═════ RECORDED INFORMATION ═════

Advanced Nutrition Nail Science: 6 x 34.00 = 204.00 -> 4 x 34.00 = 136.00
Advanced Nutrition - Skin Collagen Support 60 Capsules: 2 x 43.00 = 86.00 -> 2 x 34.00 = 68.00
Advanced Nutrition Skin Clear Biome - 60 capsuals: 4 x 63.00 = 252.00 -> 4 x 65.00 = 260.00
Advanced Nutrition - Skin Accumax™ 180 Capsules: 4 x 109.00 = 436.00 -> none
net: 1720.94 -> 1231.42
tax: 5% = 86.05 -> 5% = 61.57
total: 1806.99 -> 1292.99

═════

> [WORK ITEM]
So that the data stays intact, repeat all of it exactly.

> [YOUR RESPONSE]
Advanced Nutrition Nail Science: 6 x 34.00 = 204.00 -> 4 x 34.00 = 136.00
Advanced Nutrition - Skin Collagen Support 60 Capsules: 2 x 43.00 = 86.00 -> 2 x 34.00 = 68.00
Advanced Nutrition Skin Clear Biome - 60 capsuals: 4 x 63.00 = 252.00 -> 4 x 65.00 = 260.00
Advanced Nutrition - Skin Accumax™ 180 Capsules: 4 x 109.00 = 436.00 -> none
net: 1720.94 -> 1231.42
tax: 5% = 86.05 -> 5% = 61.57
total: 1806.99 -> 1292.99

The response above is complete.